Aggressively archive off data to remote systems. Do all reporting and ad-hoc queries from the remote system (or read-only slave db). “Ad-hoc” typically means less or not tested, keep them away from the critical system.

Multi-home the production servers (two IP addresses, one or more private). Production traffic uses one interface, admin traffic such as backups, data archiving, replication, monitoring, etc uses the other. The prevents admin traffic flooding the production network, and keeps monitoring going during e.g. a DDOS attack. For security only bind the admin features to the admin interface, it’s a separate listener.

Allow settings to be changed live. Things like which features are enabled, size of different connection pools, length of timeouts, etc. Don’t force a server restart to reload config. If you have to change config, it’s usually because something went wrong, load is high, and you can’t afford to reboot.

Write log file messages for operations staff (which might be you, at 2am). An error should be something actionable. Write log files that are easy to scan ( align fields, keep each log to one line). Log a work unit id (transaction id, user id, etc) so you can group all messages for a given work unit.

Don’t login to production servers (unless something really bad has happened). Automate and stay away. Don’t fiddle. Automate deployment, data purging (db tables, log files, any data that grows), anything else you might need production server access for.

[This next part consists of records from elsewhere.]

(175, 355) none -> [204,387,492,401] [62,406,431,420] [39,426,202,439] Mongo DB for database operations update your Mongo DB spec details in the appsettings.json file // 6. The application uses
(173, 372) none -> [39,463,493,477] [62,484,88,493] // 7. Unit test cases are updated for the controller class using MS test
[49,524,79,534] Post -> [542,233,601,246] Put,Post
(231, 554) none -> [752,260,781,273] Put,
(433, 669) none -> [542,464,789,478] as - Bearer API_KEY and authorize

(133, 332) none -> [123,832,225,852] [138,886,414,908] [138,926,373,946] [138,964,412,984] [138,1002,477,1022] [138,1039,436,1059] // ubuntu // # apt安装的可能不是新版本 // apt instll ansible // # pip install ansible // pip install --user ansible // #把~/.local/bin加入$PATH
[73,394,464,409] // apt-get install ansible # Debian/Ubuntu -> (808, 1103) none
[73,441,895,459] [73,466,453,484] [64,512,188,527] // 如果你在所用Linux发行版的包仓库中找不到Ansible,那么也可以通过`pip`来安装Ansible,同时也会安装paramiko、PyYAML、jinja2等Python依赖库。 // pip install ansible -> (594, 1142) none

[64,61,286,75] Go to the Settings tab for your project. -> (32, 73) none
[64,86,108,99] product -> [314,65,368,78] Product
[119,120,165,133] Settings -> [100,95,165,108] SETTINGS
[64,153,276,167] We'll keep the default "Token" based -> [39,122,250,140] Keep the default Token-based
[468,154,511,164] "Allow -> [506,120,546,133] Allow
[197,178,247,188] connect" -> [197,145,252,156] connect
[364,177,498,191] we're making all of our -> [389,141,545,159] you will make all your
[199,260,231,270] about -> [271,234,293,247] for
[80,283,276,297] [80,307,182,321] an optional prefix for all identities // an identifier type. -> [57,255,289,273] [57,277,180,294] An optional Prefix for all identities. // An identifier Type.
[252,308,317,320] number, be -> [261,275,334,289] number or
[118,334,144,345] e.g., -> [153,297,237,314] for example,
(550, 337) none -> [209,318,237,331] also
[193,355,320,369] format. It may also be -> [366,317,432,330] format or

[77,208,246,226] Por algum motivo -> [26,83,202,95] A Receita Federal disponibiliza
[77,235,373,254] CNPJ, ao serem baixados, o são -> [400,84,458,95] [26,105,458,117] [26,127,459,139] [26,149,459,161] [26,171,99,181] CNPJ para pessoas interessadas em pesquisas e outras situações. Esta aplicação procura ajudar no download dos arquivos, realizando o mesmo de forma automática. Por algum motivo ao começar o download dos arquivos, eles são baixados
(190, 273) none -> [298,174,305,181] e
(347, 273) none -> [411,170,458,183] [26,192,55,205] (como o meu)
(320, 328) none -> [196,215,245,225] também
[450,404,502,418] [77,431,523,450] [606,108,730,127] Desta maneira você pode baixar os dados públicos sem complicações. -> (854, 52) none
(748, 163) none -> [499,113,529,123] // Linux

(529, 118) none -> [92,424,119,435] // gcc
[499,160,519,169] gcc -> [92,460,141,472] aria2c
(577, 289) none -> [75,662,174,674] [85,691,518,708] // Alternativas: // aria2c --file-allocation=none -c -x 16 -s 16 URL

Consider a separate set of servers for very important traffic – critical services, a sub group of users, certain third-party systems, etc. If the main service fails the critical ones are not impacted.


Releasing needs to be easy, so you can do it often. Getting good at releasing is a goal in itself, focus on it, from very early on.

Version everything: files, endpoints, protocols, etc. Use a specific version. This allows multiple versions of the code to co-exist.

Release when the software is ready, not on arbitrary date set months ago (except if you are a product vendor with PR machine).

Release in phases to avoid downtime:

  • Expansion: Add new features, new db columns, new files, etc. Current site not affected. Don’t add db constraints yet, because old code is still running. Write backwards-compatible code. Upgrade data on-the-fly but make sure it stays compatible with old. During this stage there is extra code to bridge the two versions.
  • Rollout: Push new code to servers one by one, gradually. The backwards-compatible code can co-exist happily. Ideally handover socket connections, or hot-reload code, but at least shut down cleanly (see Design section).
  • Cleanup: Once all servers are on new version and it’s stable, drop old columns, add referential integrity, remove the bridging code.